**WHAT TO DO:** Every entry must be given again exactly. Include no pictures.

####

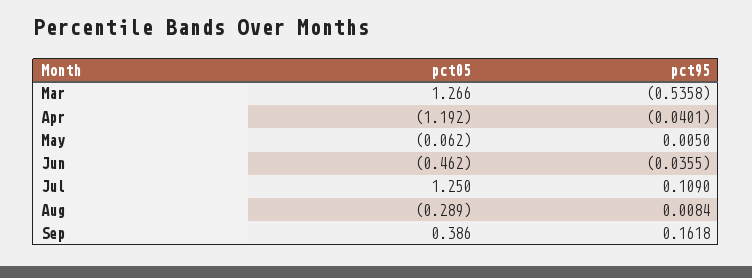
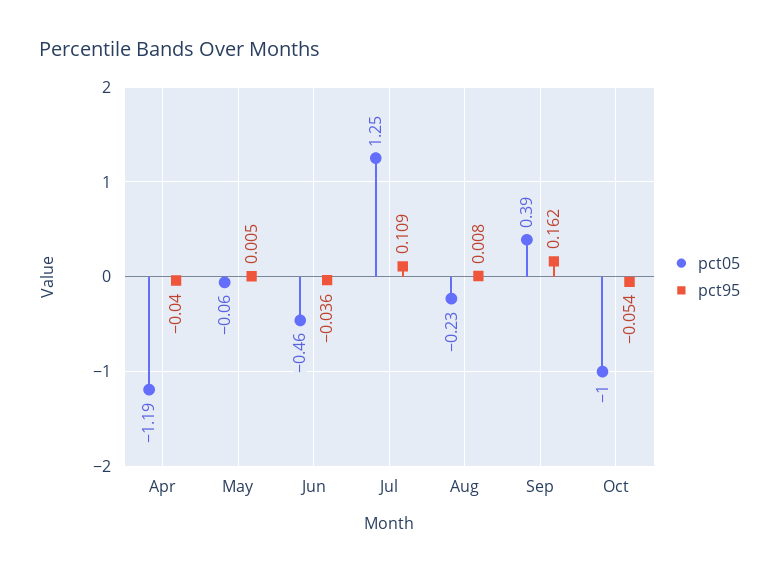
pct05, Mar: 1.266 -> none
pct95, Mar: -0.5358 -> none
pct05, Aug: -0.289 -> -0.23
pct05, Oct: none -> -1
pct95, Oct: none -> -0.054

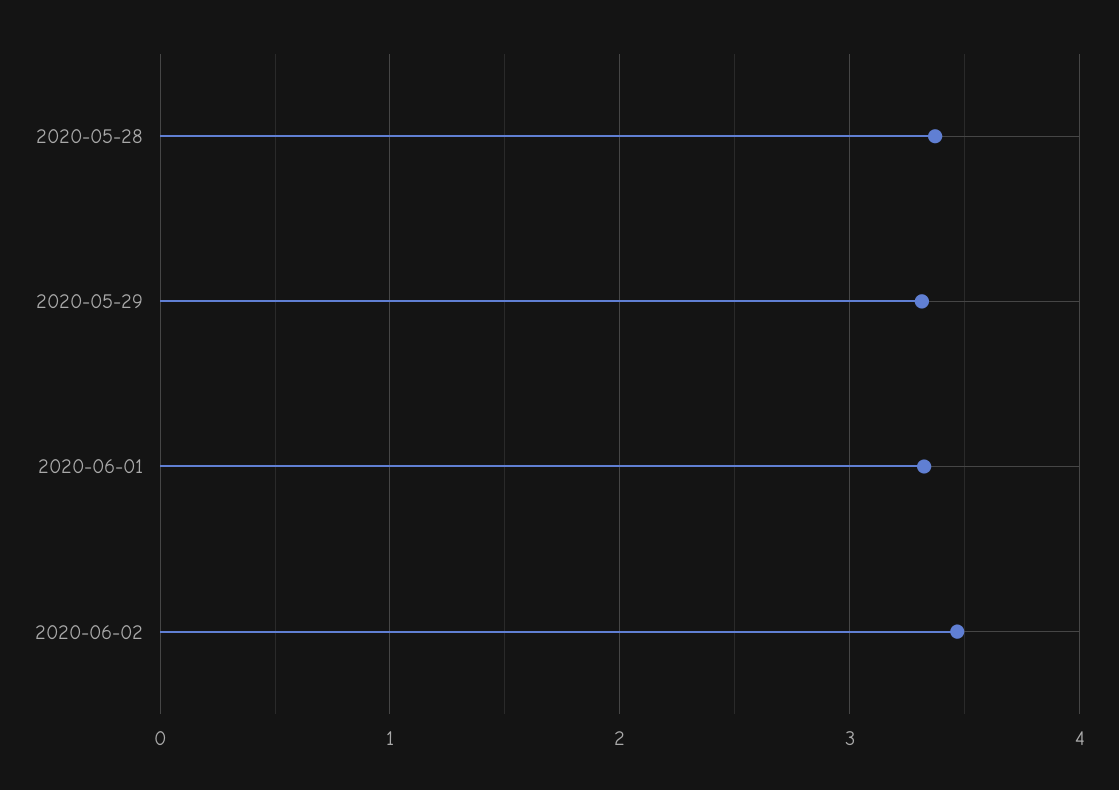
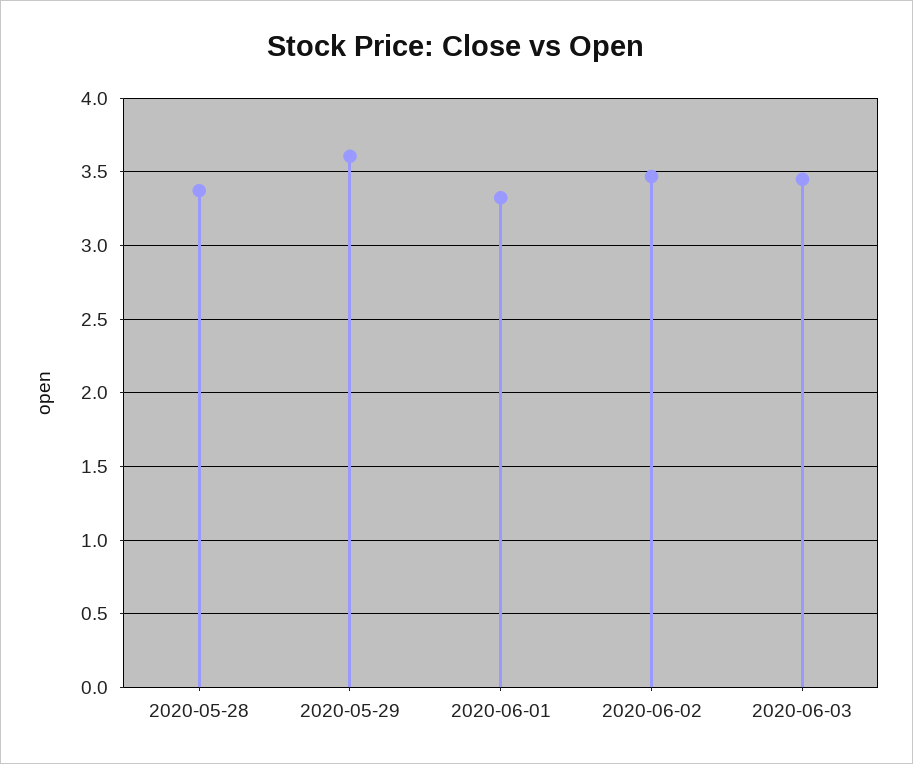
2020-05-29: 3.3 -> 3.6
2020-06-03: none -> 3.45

####

**OUTPUT:**
pct05, Mar: 1.266 -> none
pct95, Mar: -0.5358 -> none
pct05, Aug: -0.289 -> -0.23
pct05, Oct: none -> -1
pct95, Oct: none -> -0.054

2020-05-29: 3.3 -> 3.6
2020-06-03: none -> 3.45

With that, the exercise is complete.